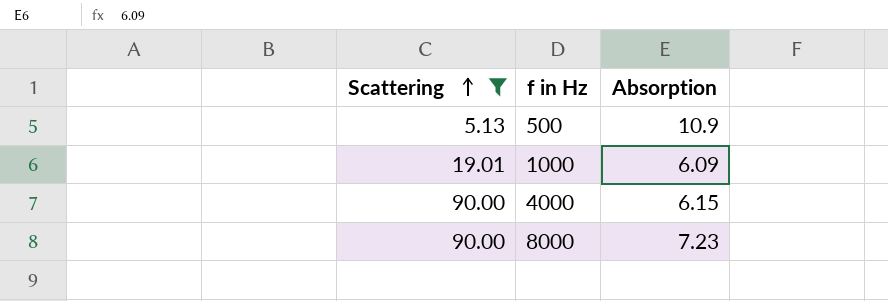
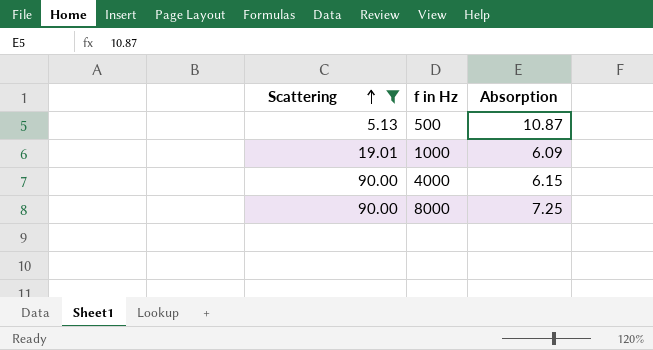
500 | Absorption: 10.9 -> 10.87
8000 | Absorption: 7.23 -> 7.25

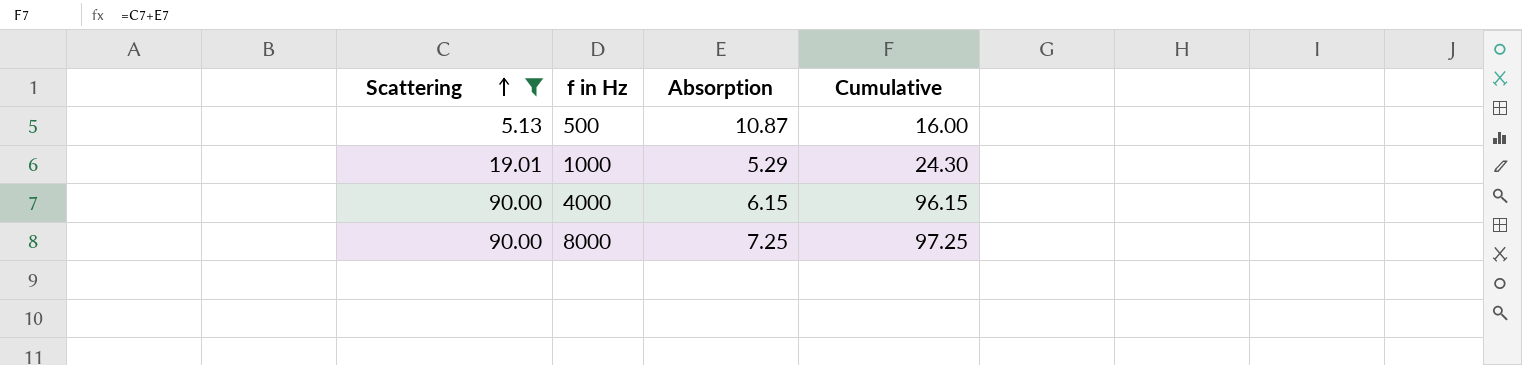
column Cumulative | formula: none -> [Scattering] + [Absorption]
1000 | Absorption: 6.09 -> 5.29

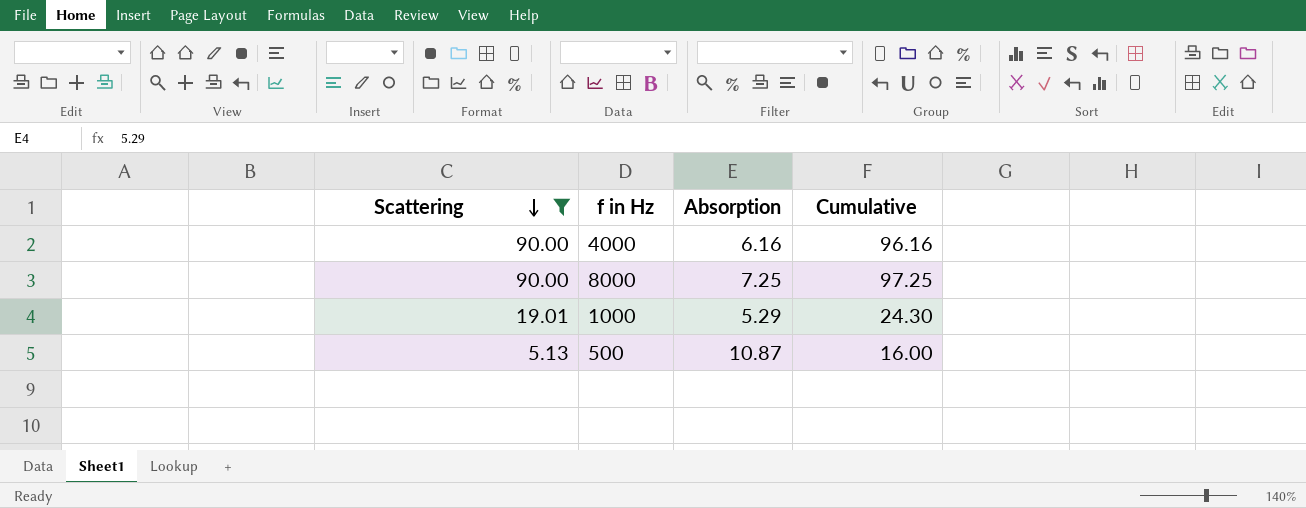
row order: Scattering ascending -> Scattering descending
4000 | Absorption: 6.15 -> 6.16
4000 | Cumulative: 96.15 -> 96.16

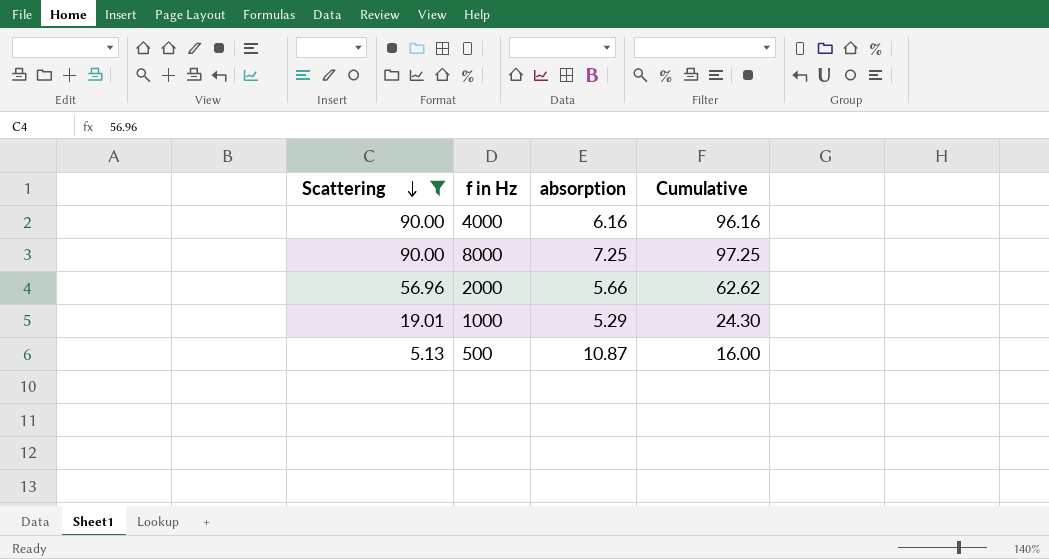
column name: Absorption -> absorption
row 2000: none -> 56.96 | 5.66 | 62.62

### Requirement
Each line above with the word "Scattering" needs to be copied.

### Reply
column Cumulative | formula: none -> [Scattering] + [Absorption]
row order: Scattering ascending -> Scattering descending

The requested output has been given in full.